Con ciò la dottrina relativa al «Corpo Accademico [come] un “corpo elettorale imperfetto”, competente a votare ma non a discutere sui candidati», contro la quale aveva tanto polemizzato nelle prime fasi della sua battaglia, veniva archiviata proprio nella sede in cui era stata formulata. Durante il rettorato di Muraro poi si realizzò l’altro suo obiettivo: il nuovo statuto dell’Università, approvato nel 1995, recava la disposizione che prevede, «per il Rettore come per i Presidi, la possibilità di un solo reincarico consecutivo».
Dicendo di questo impegno quasi trentennale per un rettorato, come lui diceva, pienamente conforme, nell’elezione e nella durata, alla Costituzione, si sono omessi accenni ad altri suoi interventi nella vita universitaria, di cui abbiamo appena sentito alcune testimonianze, o al suo ufficio di Preside di facoltà, di cui si è riferito in altra sede.
Avviandomi alla conclusione mi sembra tuttavia di poter dire che nelle loro differenti caratteristiche tali diverse attività vadano ricondotte ad una matrice unitaria.
Oltre alla didattica e alla ricerca infatti, tra i doveri delle figure universitarie egli collocava anche un terzo compito, da lui considerato di pari dignità e rilevanza rispetto ai precedenti, cioè l’attività «di conduzione e progresso delle strutture. Non si tratta» - osservava - di un generico impegno civile. «Si tratta, invece, di un serio ed oneroso dovere di ufficio verso la comunità e verso se stessi».
La radicalità innovativa di tale sua permanente linea di condotta può esser meglio valutata confrontandola con le considerazioni formulate dal rettore Muraro in uno degli incontri istituzionali susseguenti alla concessione dell’autonomia universitaria. Una delle difficoltà applicative «derivava dagli atteggiamenti psicologici riscontrabili negli Atenei»:

"Chi sceglie la carriera di docente è sicuramente attratto dalla ricerca e in minor misura dalla didattica, non certo dalla gestione, perché altrimenti avrebbe scelto un altro mestiere. Ne consegue che il docente che comincia colla gestione della biblioteca d’istituto e prosegue colla direzione di istituto, con la direzione di dipartimento, con la presidenza di corso di laurea e di Facoltà, fino ad incarichi di Rettorato, svolge sempre questi compiti con l’idea di un doveroso servizio alla comunità universitaria, non già come funzione primaria in cui realizzarsi. "

Nella ben più rigorosa declinazione di Pecile questa funzione più che un «servizio», cui si può anche rinunciare, è un «serio ed oneroso dovere di ufficio», cui si adempie come agli altri.

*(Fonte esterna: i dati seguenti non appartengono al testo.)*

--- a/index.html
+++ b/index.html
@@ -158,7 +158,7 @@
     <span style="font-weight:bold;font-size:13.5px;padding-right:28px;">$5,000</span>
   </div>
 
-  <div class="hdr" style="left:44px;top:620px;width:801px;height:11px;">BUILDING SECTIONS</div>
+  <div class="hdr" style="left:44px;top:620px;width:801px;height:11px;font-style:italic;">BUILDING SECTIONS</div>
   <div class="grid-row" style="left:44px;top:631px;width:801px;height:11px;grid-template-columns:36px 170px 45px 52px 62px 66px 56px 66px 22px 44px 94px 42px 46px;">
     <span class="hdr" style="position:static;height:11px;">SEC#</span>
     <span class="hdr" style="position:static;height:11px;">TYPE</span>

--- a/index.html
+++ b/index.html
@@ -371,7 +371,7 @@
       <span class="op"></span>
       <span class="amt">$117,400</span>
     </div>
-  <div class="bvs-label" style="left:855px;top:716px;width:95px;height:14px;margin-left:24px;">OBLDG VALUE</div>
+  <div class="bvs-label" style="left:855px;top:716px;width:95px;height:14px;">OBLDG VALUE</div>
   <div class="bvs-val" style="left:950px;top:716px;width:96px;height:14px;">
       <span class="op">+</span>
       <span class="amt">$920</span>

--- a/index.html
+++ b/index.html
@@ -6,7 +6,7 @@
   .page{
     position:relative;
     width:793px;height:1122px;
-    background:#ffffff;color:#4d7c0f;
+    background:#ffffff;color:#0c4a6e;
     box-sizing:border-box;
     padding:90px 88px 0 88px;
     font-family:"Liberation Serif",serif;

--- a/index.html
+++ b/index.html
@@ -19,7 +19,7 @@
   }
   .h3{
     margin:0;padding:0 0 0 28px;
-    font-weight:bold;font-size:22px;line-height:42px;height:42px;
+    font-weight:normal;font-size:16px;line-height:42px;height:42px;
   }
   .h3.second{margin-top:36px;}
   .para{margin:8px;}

Essa però è sopratutto un’altra cosa, è il presupposto necessario dell’autonomia universitaria: non ha senso perseguirla se manca «il coinvolgimento diretto di tutti i docenti, con accesso reversibile alle cariche direzionali, nel governo dell’ateneo».  

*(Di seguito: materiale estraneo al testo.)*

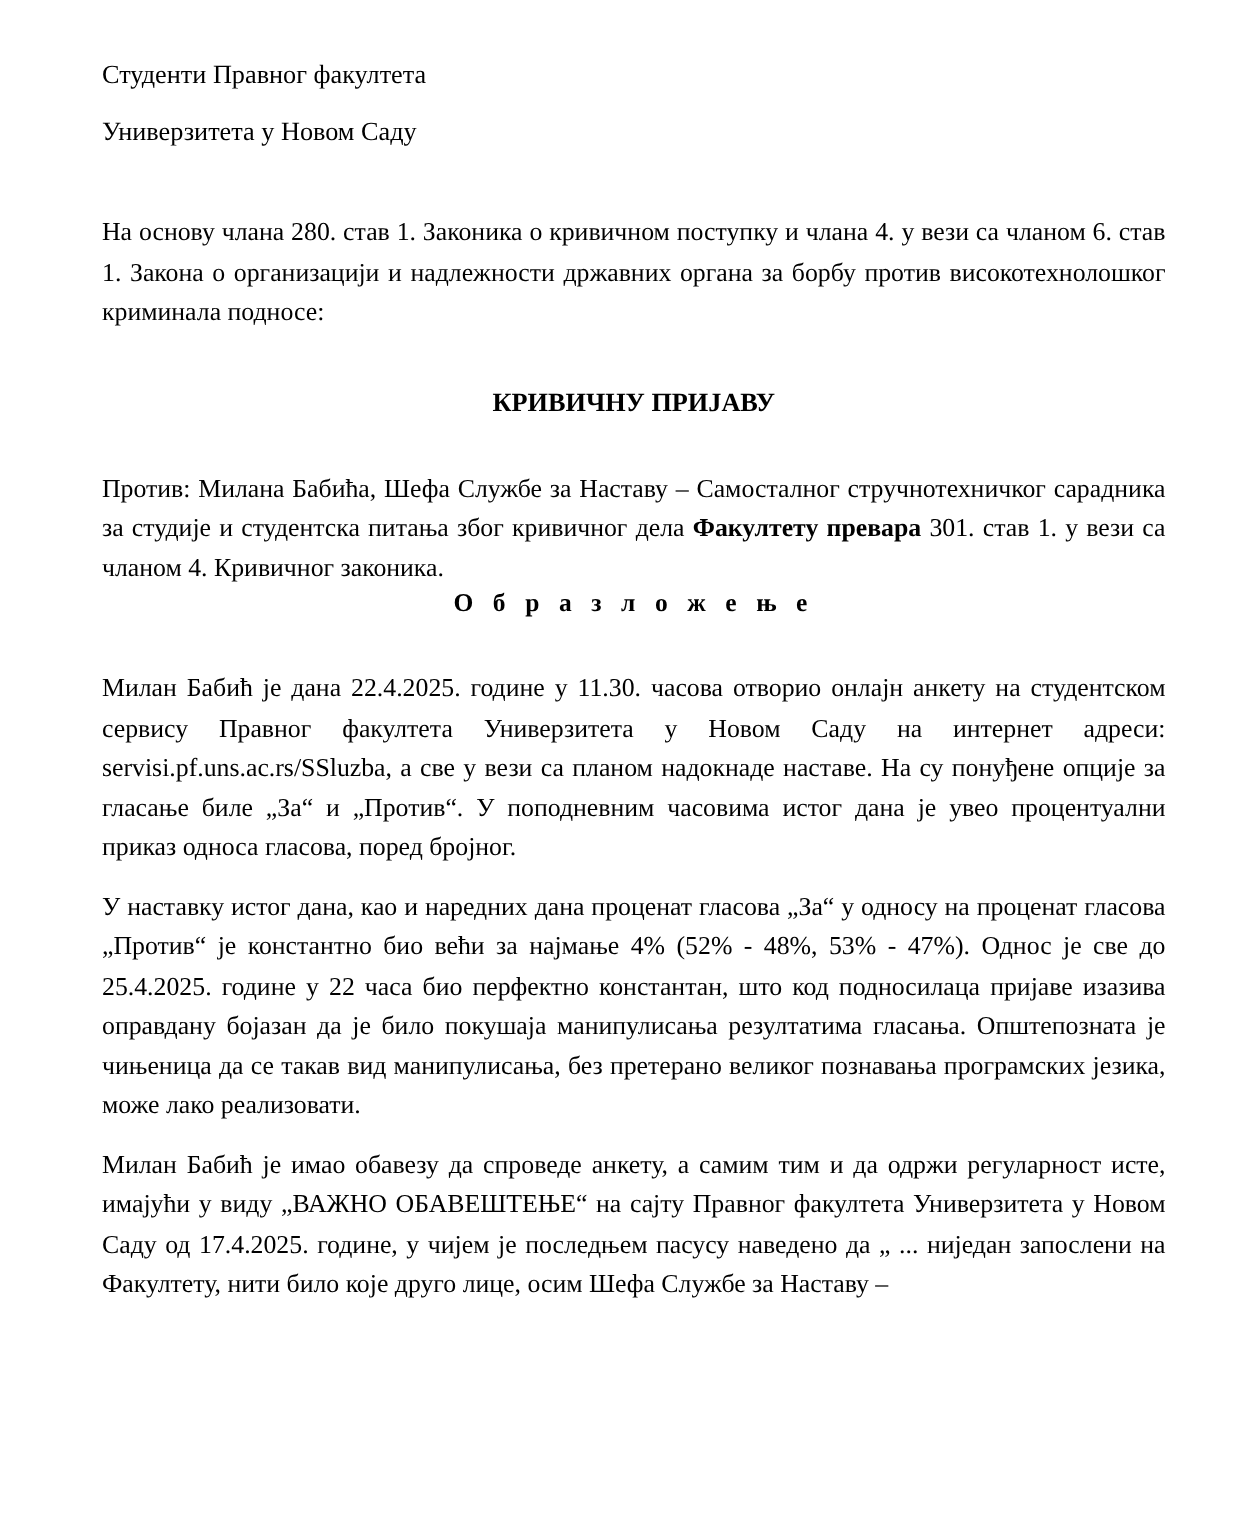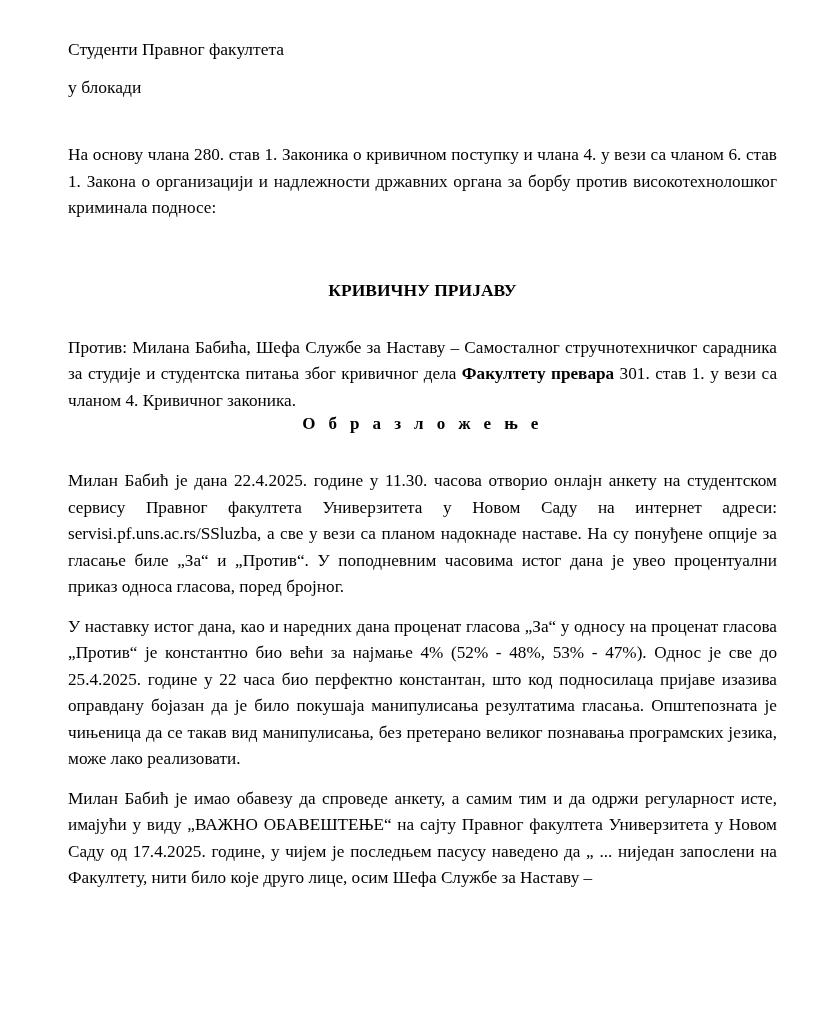--- a/index.html
+++ b/index.html
@@ -72,6 +72,7 @@
 
   <div class="addressee">
     <div class="addressee-line">Студенти Правног факултета</div>
+    <div class="addressee-line">Универзитета у Новом Саду</div>
     <div class="addressee-line">у блокади</div>
   </div>
 

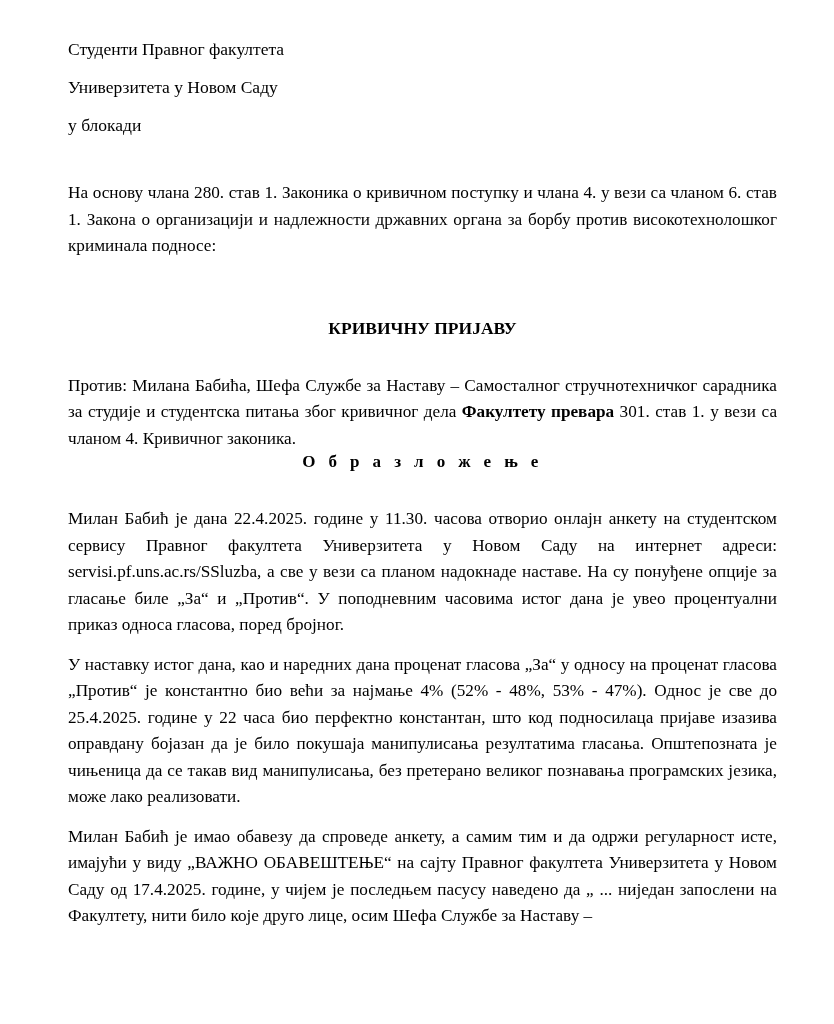--- a/index.html
+++ b/index.html
@@ -73,7 +73,6 @@
   <div class="addressee">
     <div class="addressee-line">Студенти Правног факултета</div>
     <div class="addressee-line">Универзитета у Новом Саду</div>
-    <div class="addressee-line">у блокади</div>
   </div>
 
 

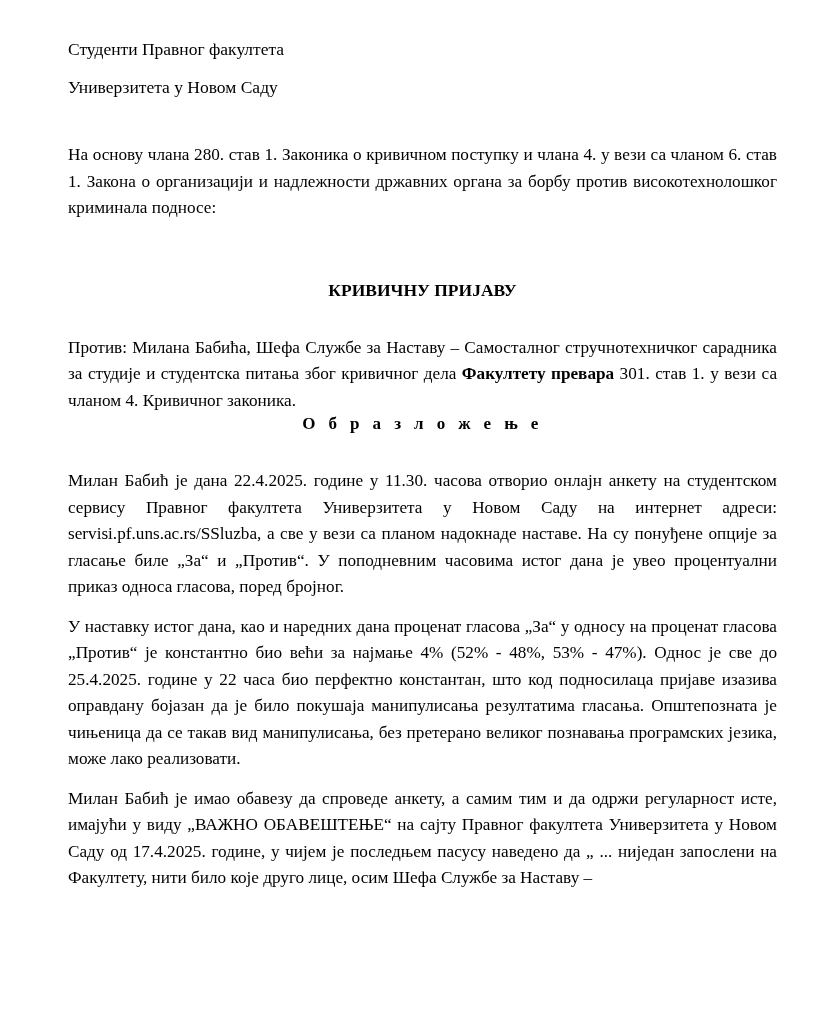--- a/index.html
+++ b/index.html
@@ -44,7 +44,7 @@
     font-size: 17.5px;
     font-weight: bold;
     text-align: center;
-    margin-top: 58px;
+    margin-top: 36px;
   }
   .heading-spaced {
     font-size: 17px;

Nel caso, come ricordavo, del rettorato, solo una rotazione, sia pure non meccanica, può garantire vitalità all’istituto e preservare il significato autentico dell’autogoverno. Inoltre, il monopolio personale che trasforma tale investitura in una carica a vita porta con sé il germe di una prospettiva ancora più grave: la perdita completa dell’autonomia del corpo docente nell’esprimere il Rettore e, cioè, la perdita dell’autogoverno.
Qui, riteneva, è in gioco la responsabilità e la dignità del corpo docente, qui va soddisfatta la fiducia della Repubblica che concede alla corporazione docente l’autonomia della scelta del Rettore e del governo dell’Università, qui va riscattata la pienezza del ruolo dell’uomo di cultura e di scienza all’interno dell’Università. Questo ruolo, in regime di libertà e di autonomia universitaria, implica un impegno costante di ognuno dei docenti nel governo dell’Ateneo affidato alla loro corporazione.